The right to recall is pro-democracy
The Baltimore Sun’s recent editorial, “How to make Baltimore ungovernable: Add recall elections to the political mix” (March 13), reads like a screed against the editorial board’s enemies list: Republicans, Sinclair Broadcasting, citizens demanding competency from their elected officials and white suburbanites who shun Baltimore due to unabated violent crime.
Recall elections allow voters the opportunity to tell an elected official “we hired you to do a job, and we do not think you are doing it very well.” The editorial board makes much of the unsuccessful recall effort on California Gov. Gavin Newsom. However, the board fails to mention the successful recall effort last year lead by citizen groups in San Francisco, a bastion of liberalism, that forced from office District Attorney Chesa Boudin who presided over ever-increasing crime, open air drug dealing and squalor in the streets with seemingly little concern.

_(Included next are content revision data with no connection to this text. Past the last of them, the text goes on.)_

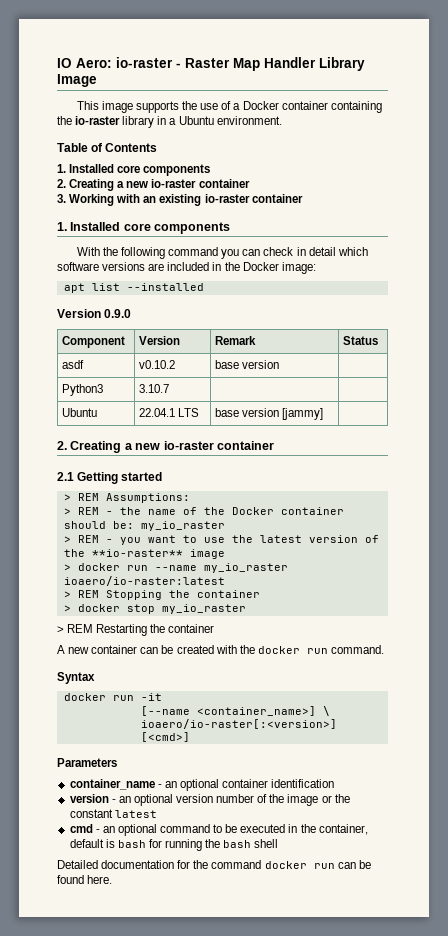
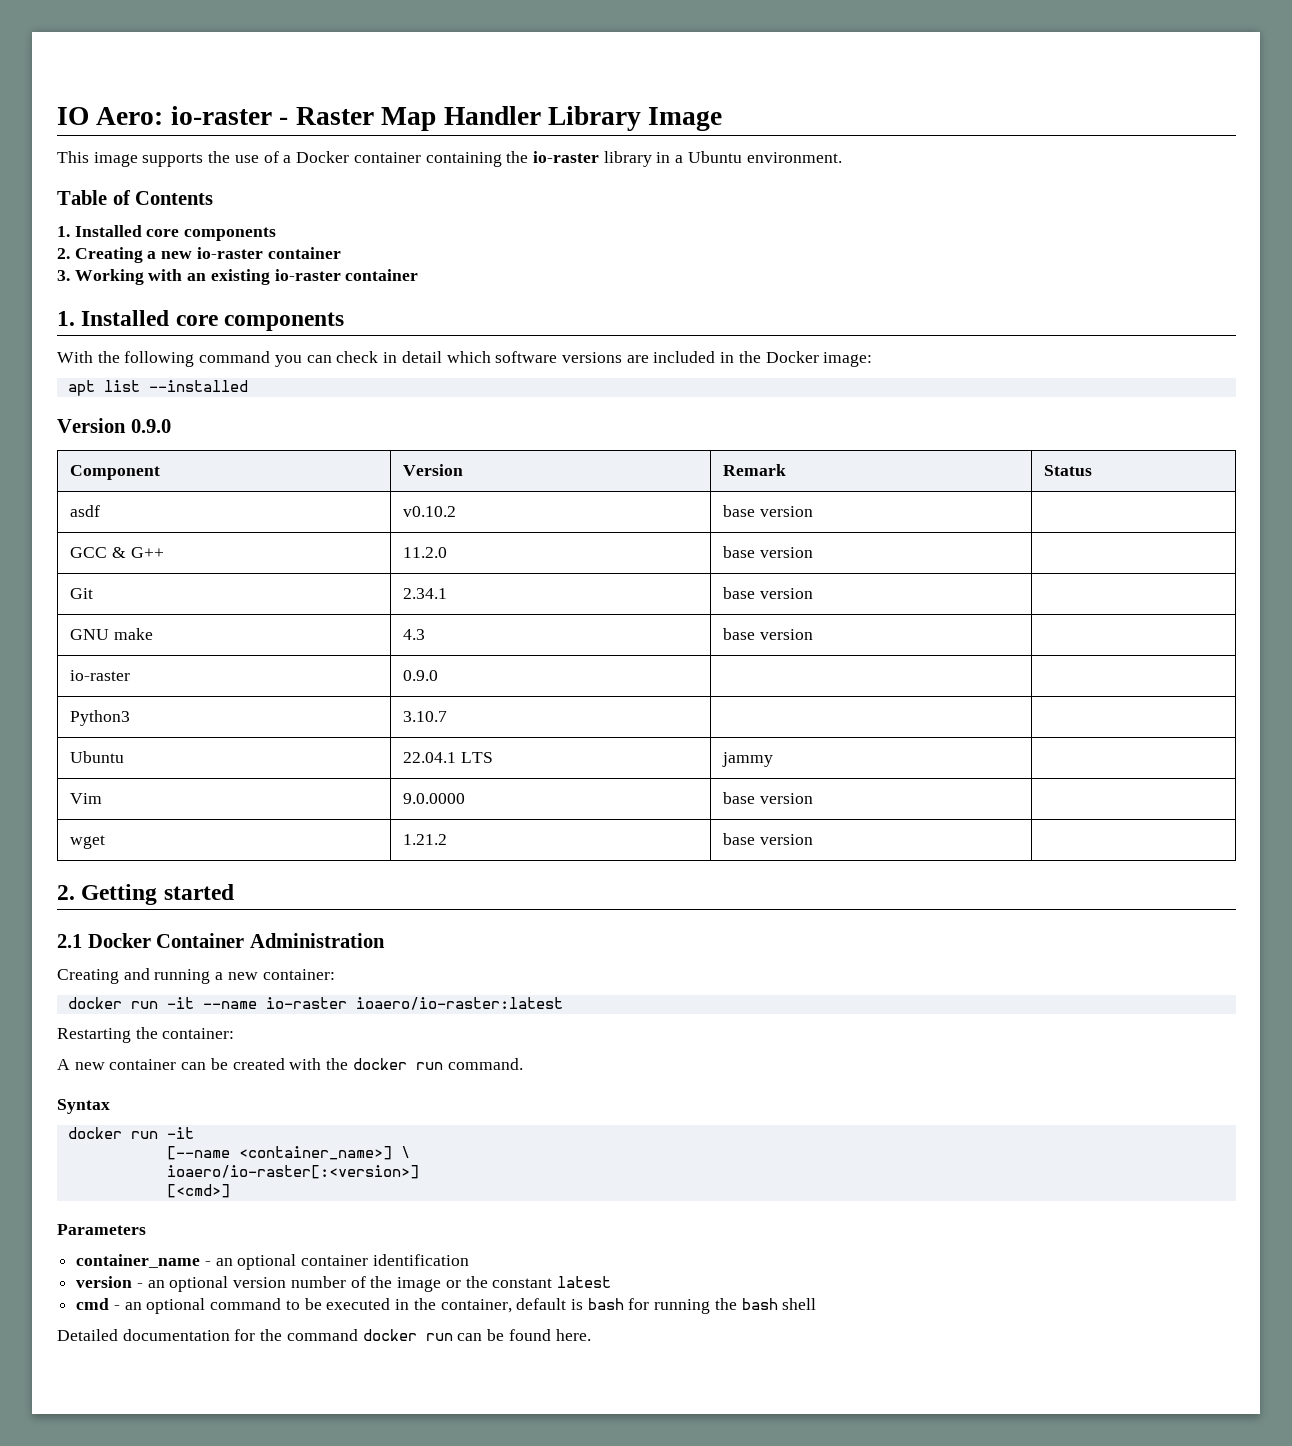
(279, 364) none -> [70,547,164,558] [403,547,448,558] [723,546,814,558] [70,588,94,599] [403,588,448,599] [723,587,814,599] [70,628,154,640] [403,629,426,640] [723,628,814,640] [70,670,131,681] [403,670,439,681] // GCC & G++ | 11.2.0 | base version | // Git | 2.34.1 | base version | // GNU make | 4.3 | base version | // io-raster | 0.9.0 | |
[214,408,323,420] [57,441,274,453] [57,472,163,484] [63,493,190,503] [63,507,344,515] [63,521,225,531] [63,535,379,545] [63,549,225,559] [63,563,288,573] [63,576,225,586] [63,590,260,600] [63,604,246,614] [57,624,94,633] | base version [jammy] | // 2. Creating a new io-raster container // 2.1 Getting started // > REM Assumptions: // > REM - the name of the Docker container should be: my_io_raster // > REM - you want to use the latest version of the **io-raster** image // > docker run --name my_io_raster ioaero/io-raster:latest // > REM Stopping the container // > docker stop my_io_raster // > REM -> [722,752,774,767] [70,793,103,804] [403,793,466,804] [723,792,814,804] [70,835,106,849] [403,834,448,845] [723,833,814,845] [57,884,234,905] [57,933,385,948] [57,968,335,984] [67,997,563,1010] | jammy | // Vim | 9.0.0000 | base version | // wget | 1.21.2 | base version | // 2. Getting started // 2.1 Docker Container Administration // Creating and running a new container: // docker run -it --name io-raster ioaero/io-raster:latest //
[168,624,215,633] container -> [162,1028,235,1039] container:

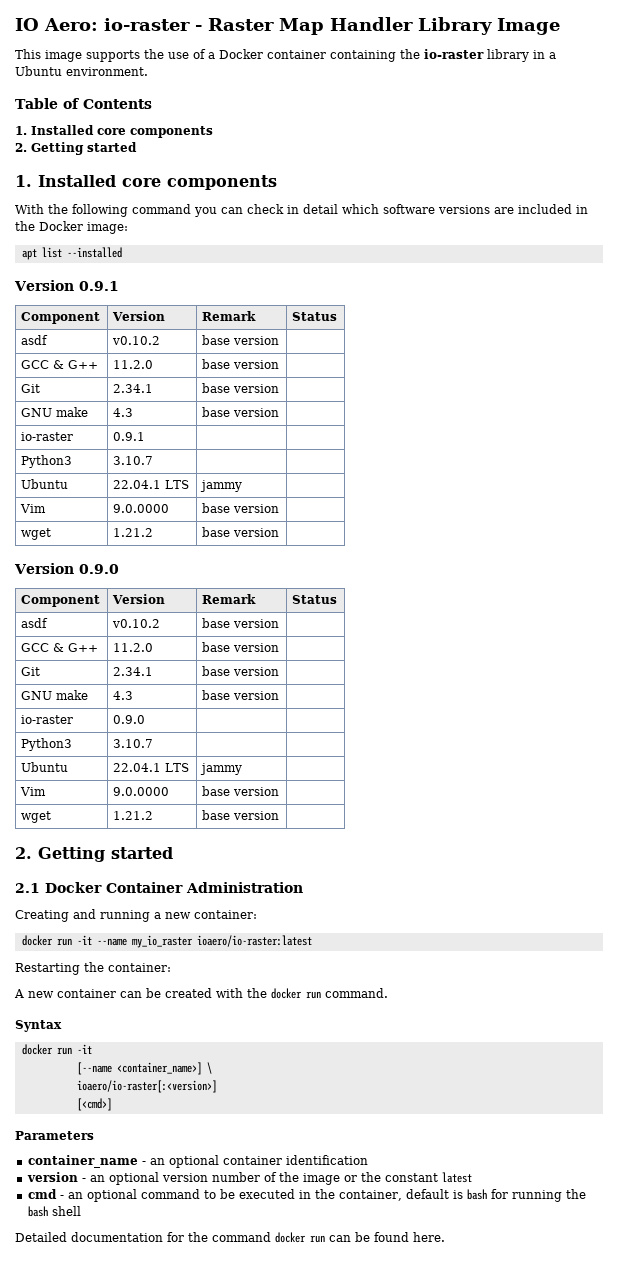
[74,247,341,263] [57,269,419,285] Creating a new io-raster container // 3. Working with an existing io-raster container -> [31,142,137,155] Getting started
(248, 386) none -> [14,280,119,291] [21,312,101,324] [112,311,166,321] [202,311,257,321] [292,312,338,321] [21,335,49,345] [112,336,161,345] [202,335,280,345] [21,360,99,369] [113,360,154,369] [202,359,280,369] [21,384,41,393] [113,384,154,393] [202,383,280,393] [21,407,89,417] [113,408,134,417] [202,407,280,417] [21,432,74,441] [113,432,146,441] [21,455,73,468] [113,456,154,465] [21,479,69,489] [113,480,190,489] [200,480,243,492] [20,504,47,513] [113,504,170,513] [202,503,280,513] [21,528,52,540] [113,528,154,537] [202,527,280,537] // Version 0.9.1 // Component | Version | Remark | Status // asdf | v0.10.2 | base version | // GCC & G++ | 11.2.0 | base version | // Git | 2.34.1 | base version | // GNU make | 4.3 | base version | // io-raster | 0.9.1 | | // Python3 | 3.10.7 | | // Ubuntu | 22.04.1 LTS | jammy | // Vim | 9.0.0000 | base version | // wget | 1.21.2 | base version |
[265,997,347,1009] io-raster -> [131,935,193,948] my_io_raster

Many organizations hire new staff on a probationary period. Why not elected officials?
Recall elections are a historic piece of the democratic process. Concerned citizens want more control over their governments. I refer The Sun’s editorial board to last year’s approval of term limits by 72% of Baltimore voters. The potential for a recall effort can help bring about transparency and responsiveness from an elected official.
As a self-proclaimed defender of democracy, The Sun’s editorial board should be more attuned to giving voters more influence, not less, on how their government operates and how their tax dollars are spent.